Paullina— Old Market Antiques & Bock Suite
113 N Main St, Paullina, IA
THE LITTLE STORE
1 1 8 N. MAIN West 25 Feet of Lots 4&5 of Block 2
Of the original Town of Paullina
On Dec 23, 1858, the United States of America gave this property and other real estate to the State of Iowa to satisfy the grant made to the State of Iowa by an Act of Congress approved on May 10,1856. On July 5, 1871 a land deed was recorded with the State of Iowa to the Iowa Falls and Sioux City Railroad Co. On Dec. 24, 1881 it was deeded without cost ($1.00 for transfer fee ) to the Toledo and Northwestern Railroad who on the same day deeded it to their land agent, the Western Town Lot Company. This land was part of the new town of Paullina as recorded by the county recorder’s office on Dec. 31,1881. Paullina was born.
Fourteen months later, on Feb. 23, 1883 the land was purchased by William Harker and wife and J.L. Greene and wife for $652.56. In March of 1883 parts of this parcel of land was being purchased by neighboring land owners. On Jan. 13, 1893 some of the back of the lot was purchased by Chris Meltvedt & Theodore Weichner to make their property on East Broadway longer. May 25, 1894 the west 50 feet was purchased by Louis Wollenberg. On July 8, 1914 Louis Wollenberg sold 12 feet of Lot # 5 62 foot long and 4 foot of lot #4 50 foot long to H.R. Dealy and wife. They also had ½ interest in the brick wall on the north side of Mr. Wollenberg’s building. The grantee agreed in the event that a building was erected on this land it would be built to properly discharge all water from the roof of the building.

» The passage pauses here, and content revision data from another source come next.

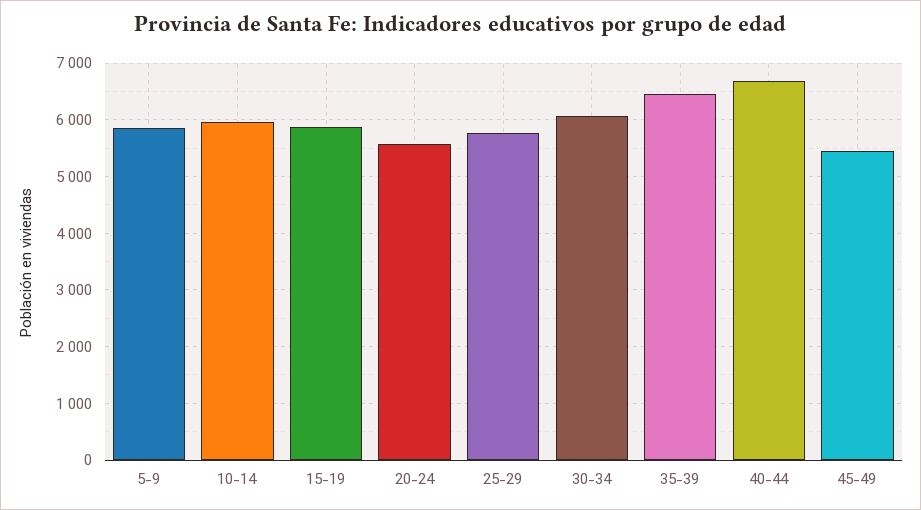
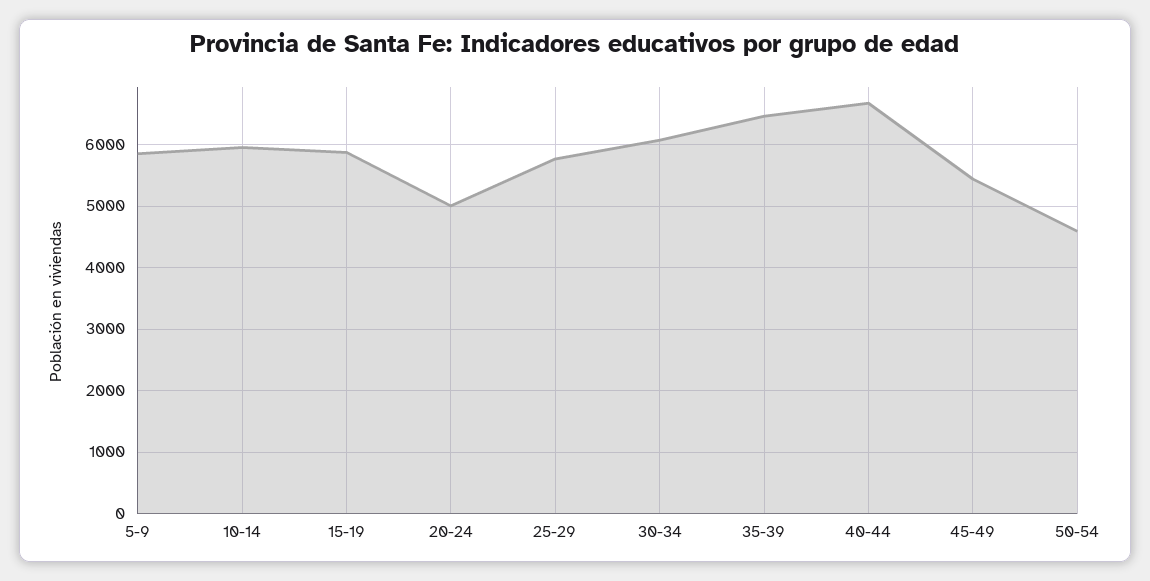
20-24: 5600 -> 5000
50-54: none -> 4600

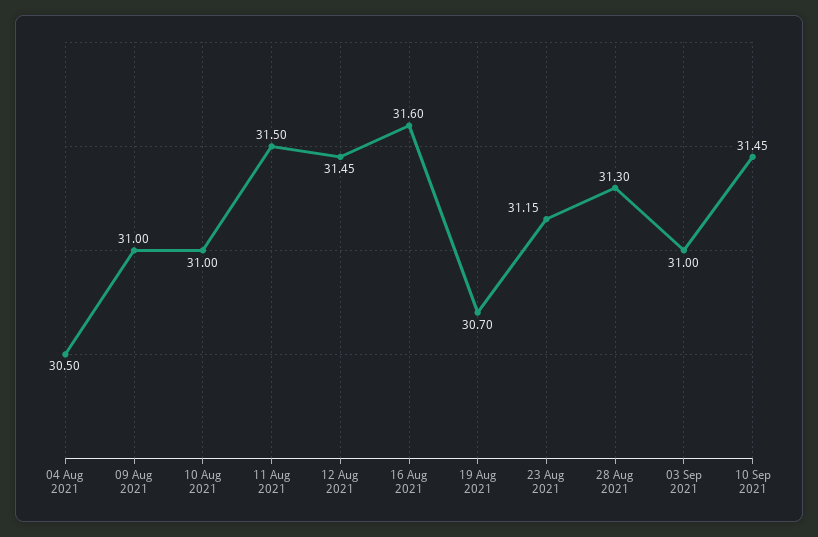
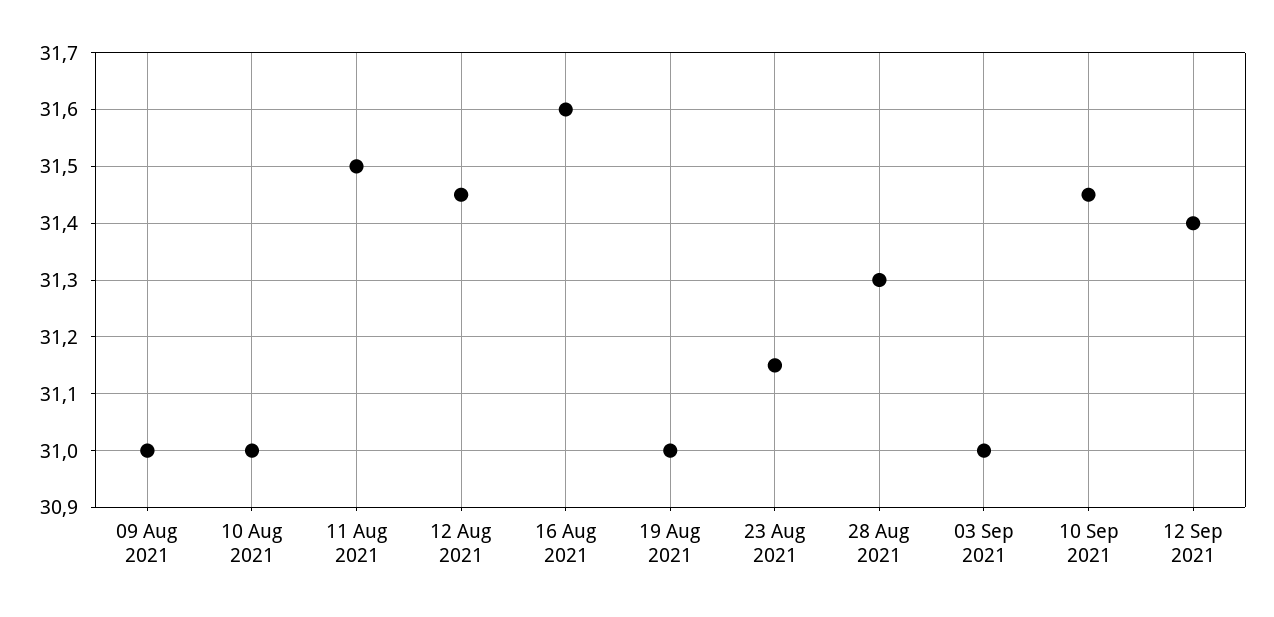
04 Aug 2021: 30.5 -> none
19 Aug 2021: 30.7 -> 31
12 Sep 2021: none -> 31.4

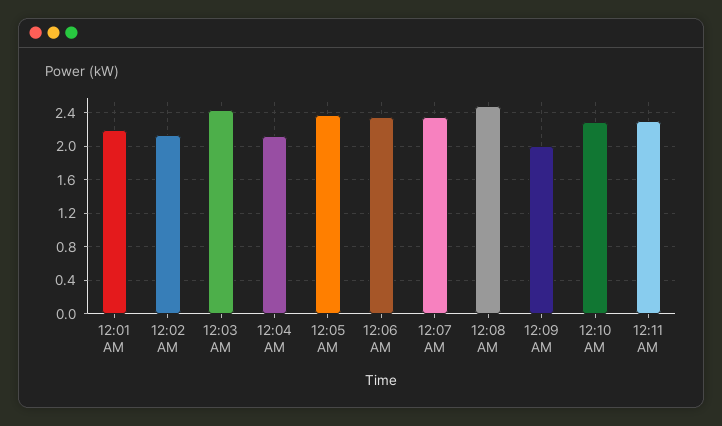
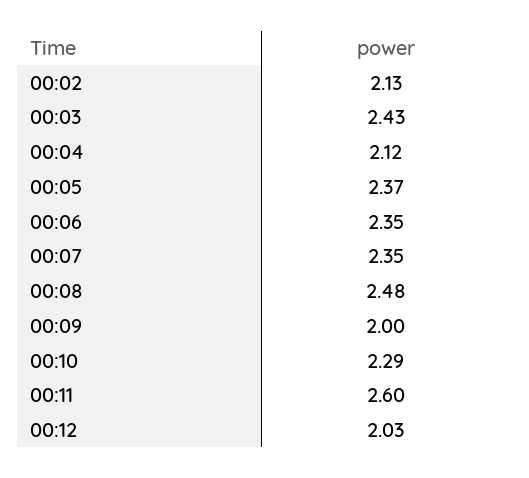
12:01 AM: 2.2 -> none
12:11 AM: 2.3 -> 2.6
00:12: none -> 2.03

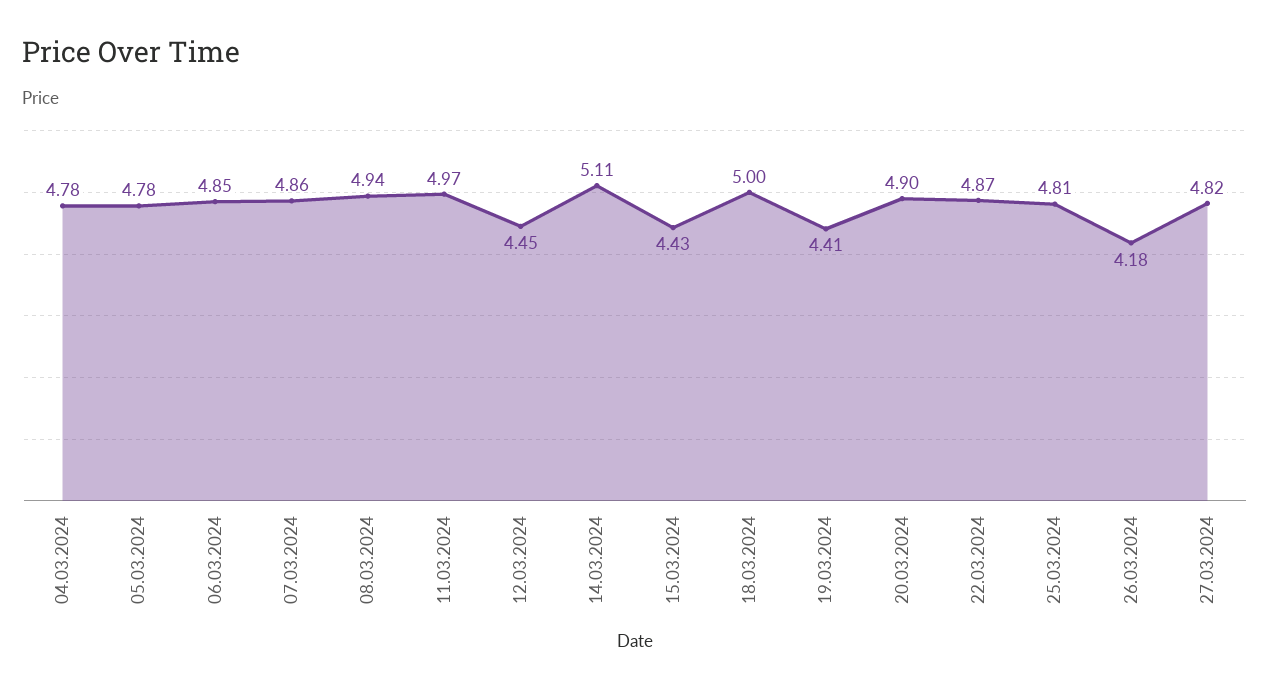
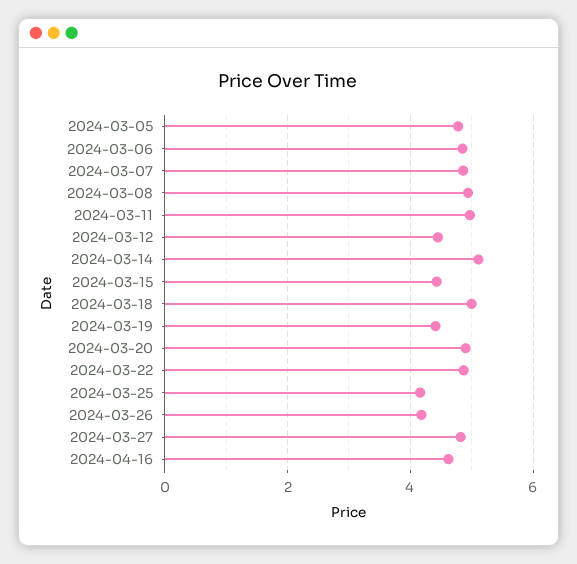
04.03.2024: 4.78 -> none
25.03.2024: 4.81 -> 4.2
2024-04-16: none -> 4.6

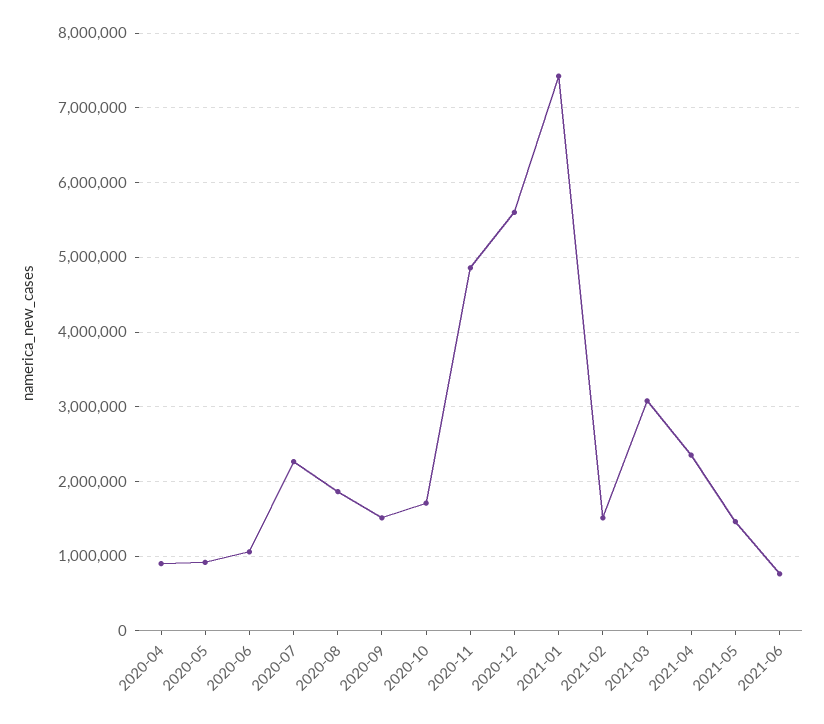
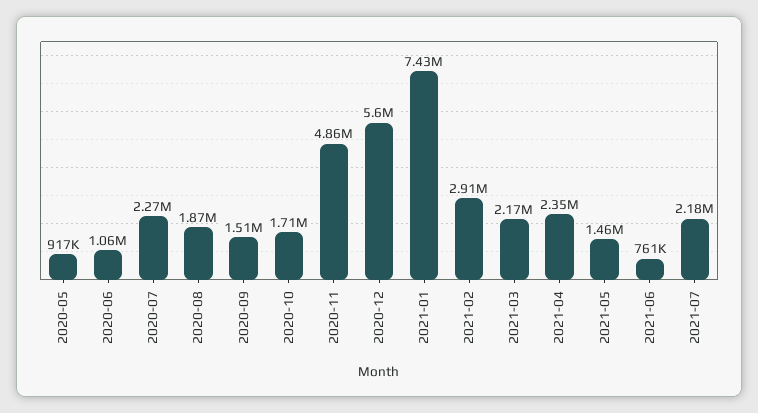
2020-04: 900000 -> none
2021-02: 1500000 -> 2910000
2021-03: 3100000 -> 2170000
2021-07: none -> 2180000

Not much is known about the property or who built the current brick building. There is mention that Wm McCracken had a business at this location and Wm. Johannsen sold shoes here also. On Jan. 10, 1923 the property was purchased by Mrs.Laura M. McCauley.
Young’s Grocery & Market
1921 - 1948
Francis Young was discharged from the army in 1919. He carried mail for a short time and then decided to sell groceries. In 1921, he bought the first truck. A Ford which became the first grocery store on wheels in the Paullina area and in O’Brien County. He designed a box, built with three doors on each side, to be placed on the Ford chassis. Shelves lined the inside and the doors, so that when the doors were opened, there was a complete display of groceries. The center space was left for cases of eggs. The box was painted red and with doors closed a sign on each side read, ”Wait for the Red Wagon”. With this truck he called on farmers five days a week.going a different route each day, selling groceries and taking their eggs in exchange. The success of this venture necessitated the opening a place of business in Paullina.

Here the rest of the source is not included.